(EXERCISE):
Of the entries below, return exactly those lines that fall between the one containing "2026 Topps Football Josh Allen 1991" and the one containing "total: 86.51 -> 97.82", the two end lines included.

Start of RECORDED DATA

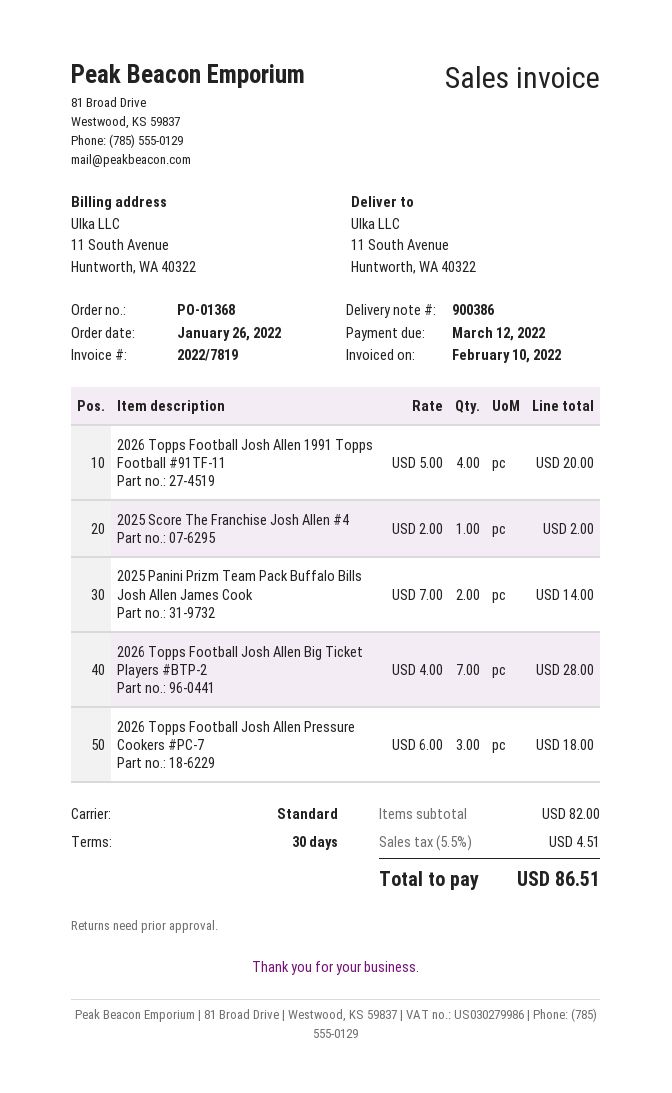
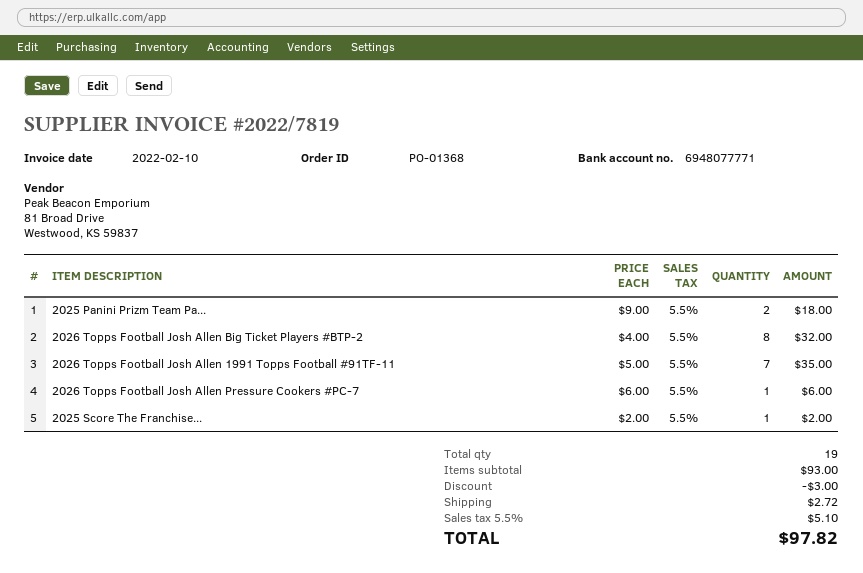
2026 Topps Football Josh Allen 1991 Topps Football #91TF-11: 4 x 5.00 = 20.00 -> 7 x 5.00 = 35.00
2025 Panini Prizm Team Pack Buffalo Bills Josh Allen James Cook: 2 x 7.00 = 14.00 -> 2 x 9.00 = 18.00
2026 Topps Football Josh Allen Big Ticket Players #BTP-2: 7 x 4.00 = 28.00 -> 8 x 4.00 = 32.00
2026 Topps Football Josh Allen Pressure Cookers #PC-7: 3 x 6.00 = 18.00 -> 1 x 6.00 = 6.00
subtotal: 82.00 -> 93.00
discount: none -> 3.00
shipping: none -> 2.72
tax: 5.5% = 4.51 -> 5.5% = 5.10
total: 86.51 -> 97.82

End of RECORDED DATA
Start of RECORDED DATA

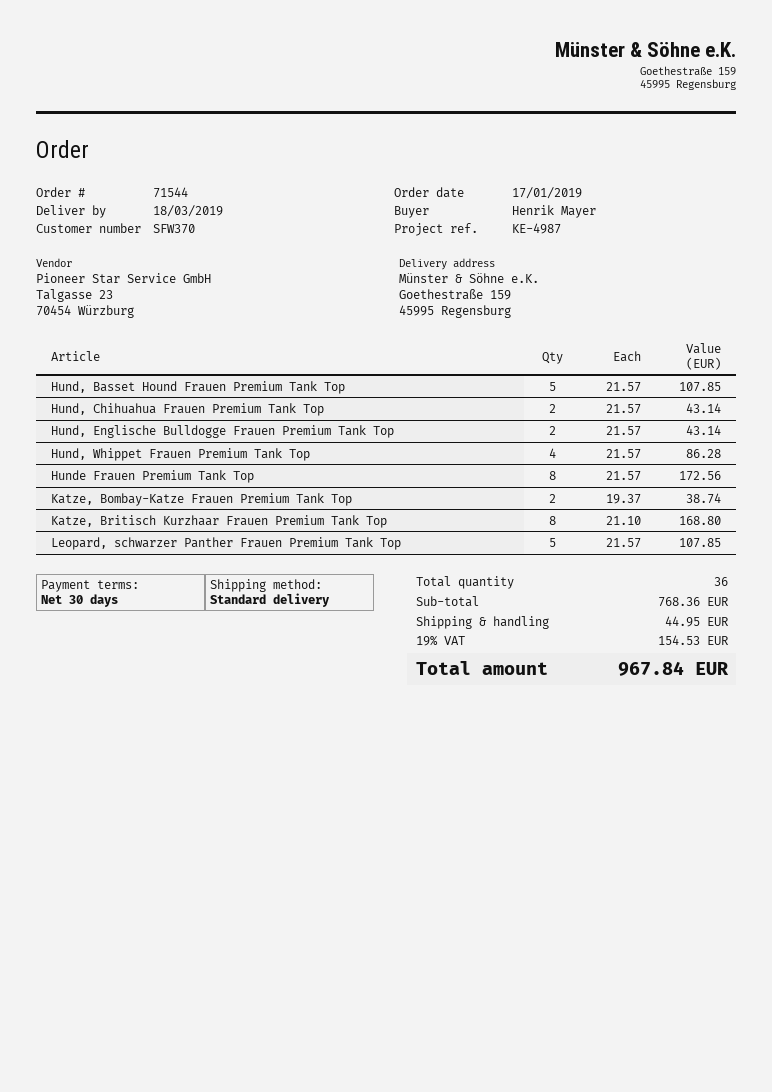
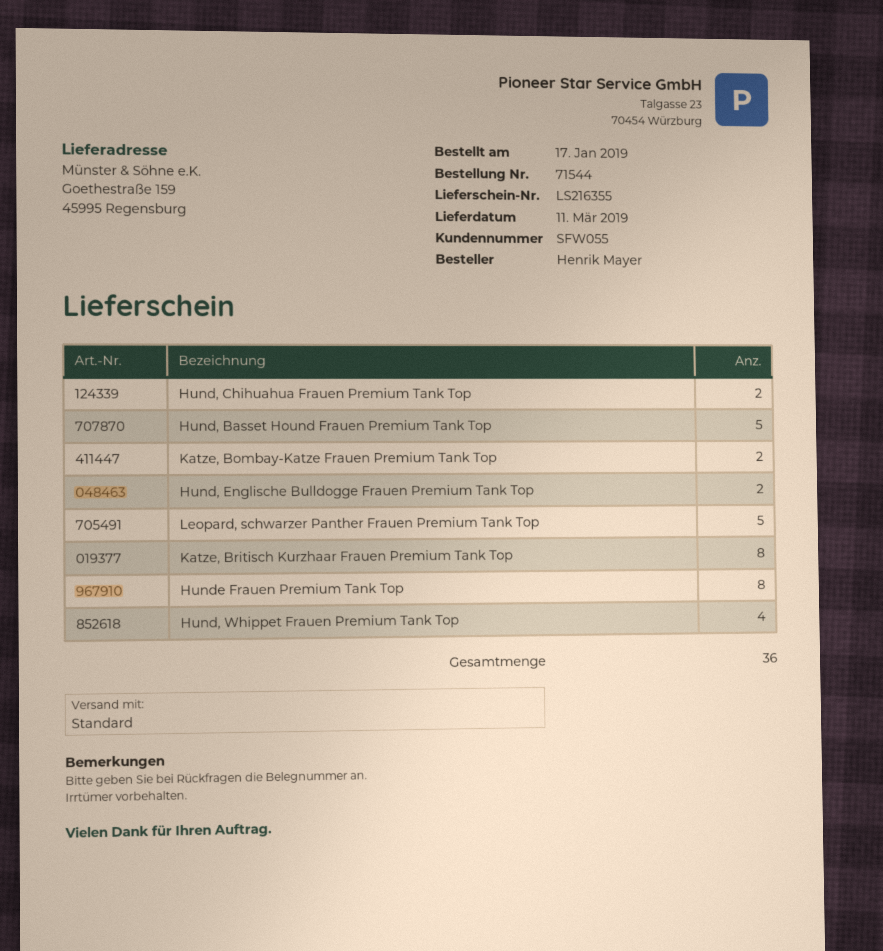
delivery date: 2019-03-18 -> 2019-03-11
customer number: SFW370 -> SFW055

End of RECORDED DATA

(OUTPUT OF THE TASK):
2026 Topps Football Josh Allen 1991 Topps Football #91TF-11: 4 x 5.00 = 20.00 -> 7 x 5.00 = 35.00
2025 Panini Prizm Team Pack Buffalo Bills Josh Allen James Cook: 2 x 7.00 = 14.00 -> 2 x 9.00 = 18.00
2026 Topps Football Josh Allen Big Ticket Players #BTP-2: 7 x 4.00 = 28.00 -> 8 x 4.00 = 32.00
2026 Topps Football Josh Allen Pressure Cookers #PC-7: 3 x 6.00 = 18.00 -> 1 x 6.00 = 6.00
subtotal: 82.00 -> 93.00
discount: none -> 3.00
shipping: none -> 2.72
tax: 5.5% = 4.51 -> 5.5% = 5.10
total: 86.51 -> 97.82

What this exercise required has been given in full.